None of this is new. Future employability, quality career continuation, and likely starting salary have always been a consideration in MBA admissions. It’s just a shift to greater emphasis.

Recruiting well out of an MBA is one of the key function a business school offers. They do this for the candidate (it’s part of what you pay your tuition fees for) but it’s hardly altruism. This is because, among the matrices along which MBA schools are typically ranked is “percentage of students recruited on graduation,” and “average starting salary.” In other words the pressure is on Career Services to get these numbers up.

In good times they are willing to take a punt on students who have potential but not much or a record because it’s likely they will get a good offer (in boom times practically everyone at a top-20 school gets multiple offers). But in a bust Career Services knows it will be left with jobless graduates. Not only is it a headache to have them emailing you and endlessly bugging alumni, but it drives down rankings, to say nothing of word-of-mouth reputation.

So while b-school Admissions Services (Adcom) and Career Services are traditionally separate “empires,” in recessionary times Careers want to make sure they get the most recruitable candidates possible. So many schools’ Careers departments are demanding and getting a seat on Admissions Committees, where they can sit in on interviews and evaluate applications.

What does this mean for applicants this year?
Says BW: “The increased attention to job placement could spell trouble for candidates whose essays fail to outline clear career plans. Career switchers, with no work history in what they hope will be their new profession, might be similarly disadvantaged. The same goes for younger students as some schools up the criterion for average years of work experience.”

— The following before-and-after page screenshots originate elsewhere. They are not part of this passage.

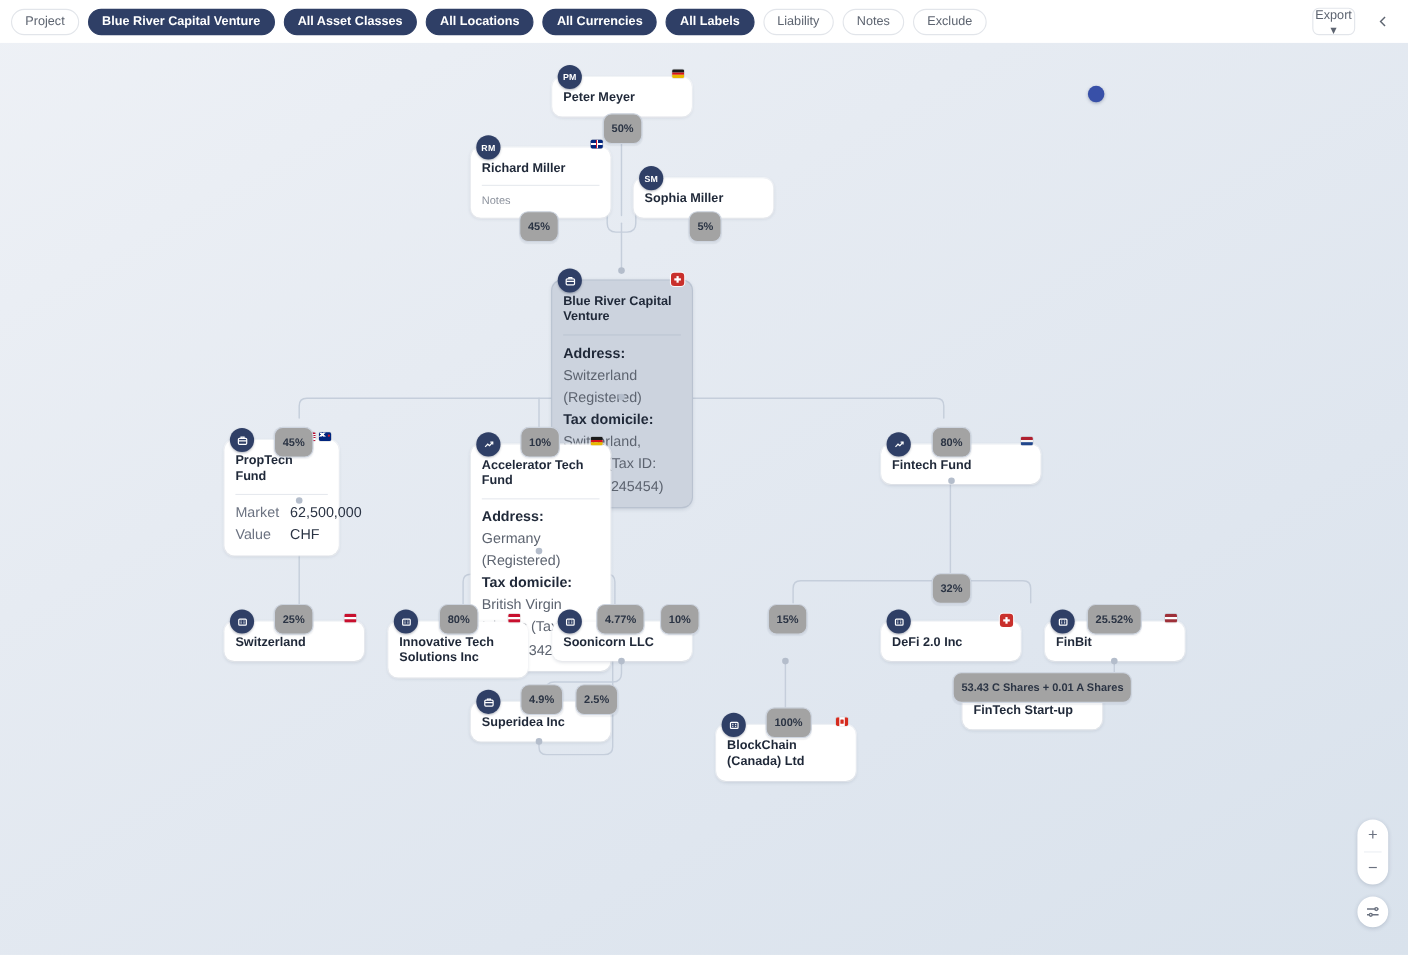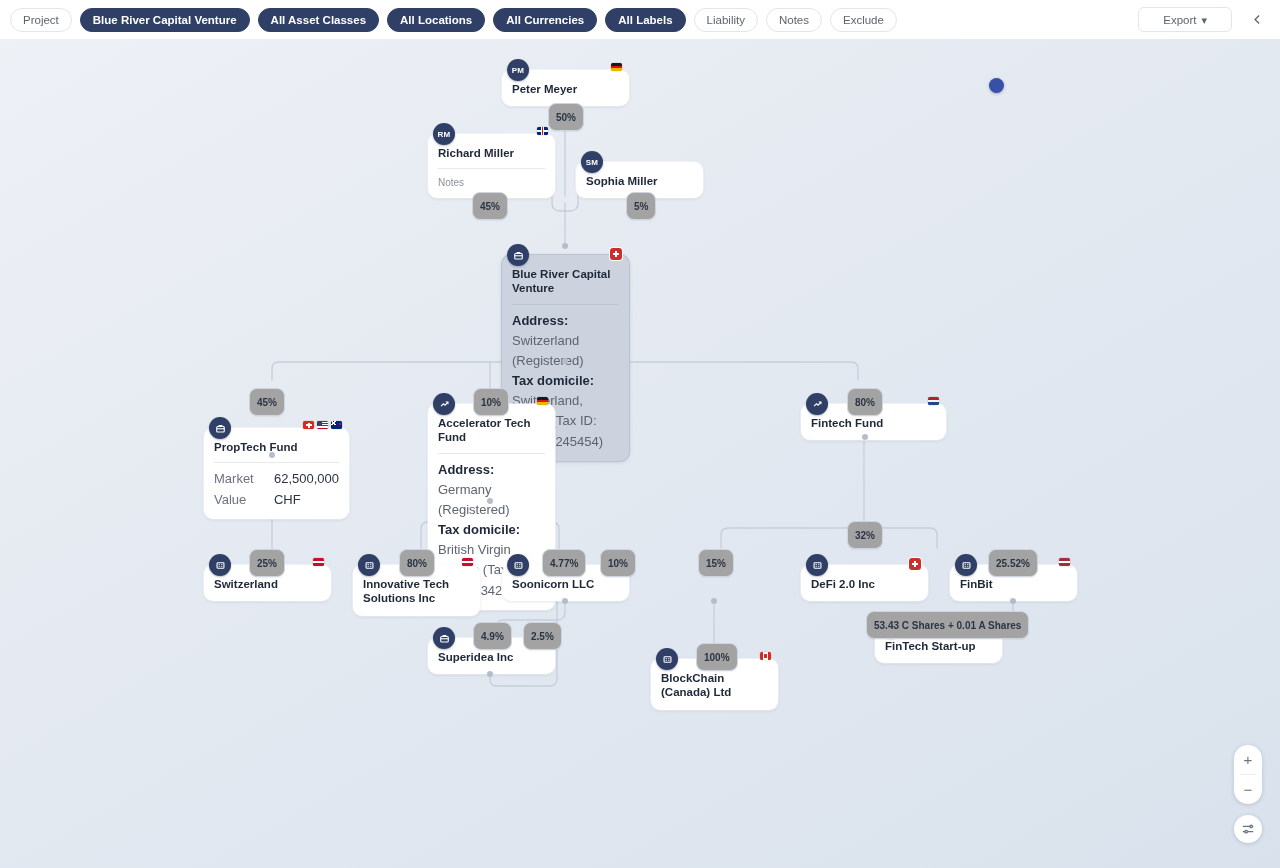--- a/index.html
+++ b/index.html
@@ -30,8 +30,8 @@
   .toolbar-right { margin-left: auto; display: flex; align-items: center; }
   .export-btn {
     height: 25px; border-radius: 6px; border: 1px solid #e2e5ea; background: #fff;
-    display: inline-flex; align-items: center; gap: 5px; padding: 0 24px;
-    font-size: 11.5px; color: #5d6470; cursor: pointer;
+    display: inline-flex; align-items: center; gap: 5px; padding: 0 2px;
+    font-size: 11.5px; color: #5d6470; cursor: pointer; flex-direction: column;
   }
   .collapse-btn {
     width: 26px; height: 26px; margin-left: 12px;

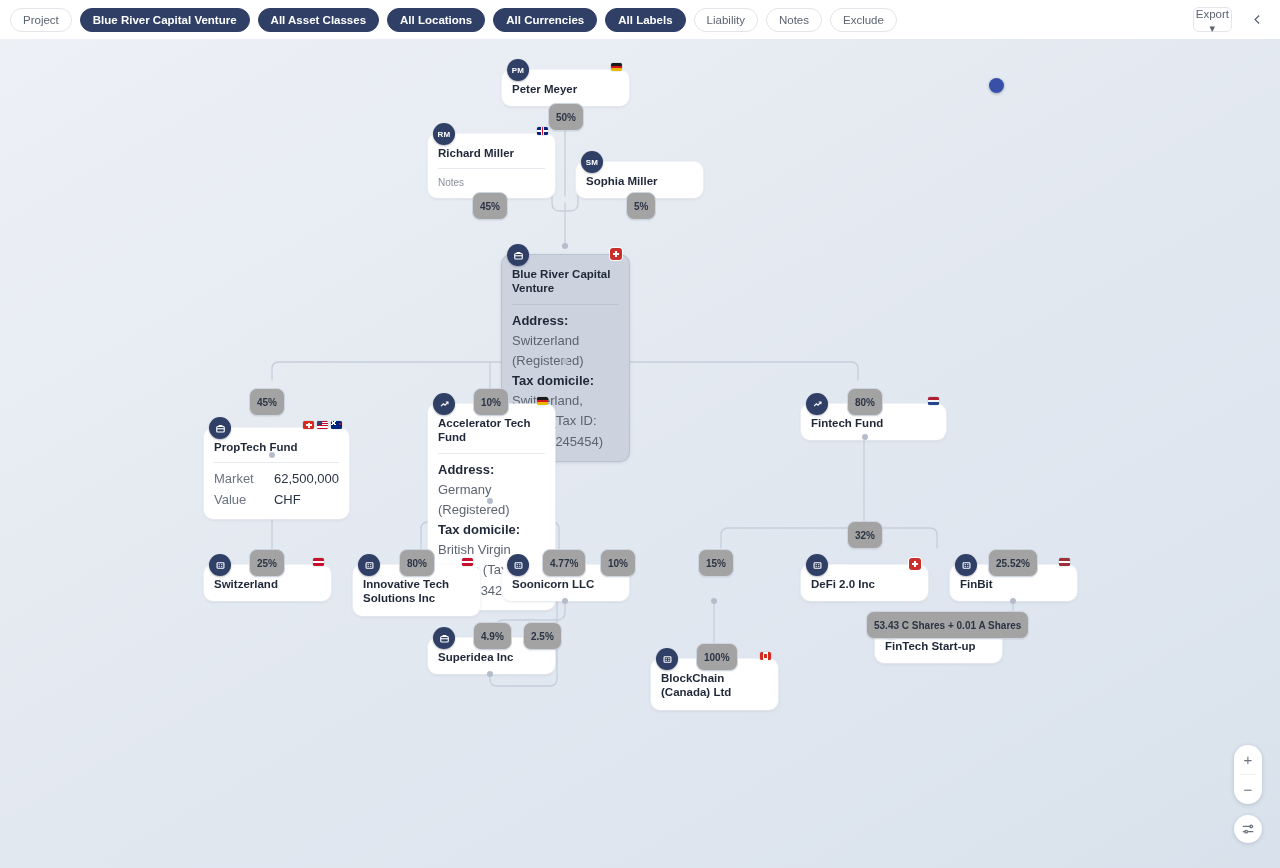--- a/index.html
+++ b/index.html
@@ -301,7 +301,7 @@
     </div>
   </div>
 
-  <div class="node has-body" style="left:204px;top:428px;width:145px;">
+  <div class="node has-body" style="left:204px;top:400px;width:104px;">
     <div class="node-icon">
       <svg viewBox="0 0 16 16">
           <rect x="2.5" y="5" width="11" height="8" rx="1.4"></rect>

The way through this is, first, to play up your career progress and future employability (via all inputs: essays, résumé, interview, recommendations, etc.) The second is to have a really convincing, plausible, short-term career plan. Given your work history plus an MBA (from the particular school) can you make Adcom and Career Services believe you will be gainfully employed in a MBA-worthy position on graduation day? If you can do this, you’re one step closer to getting in.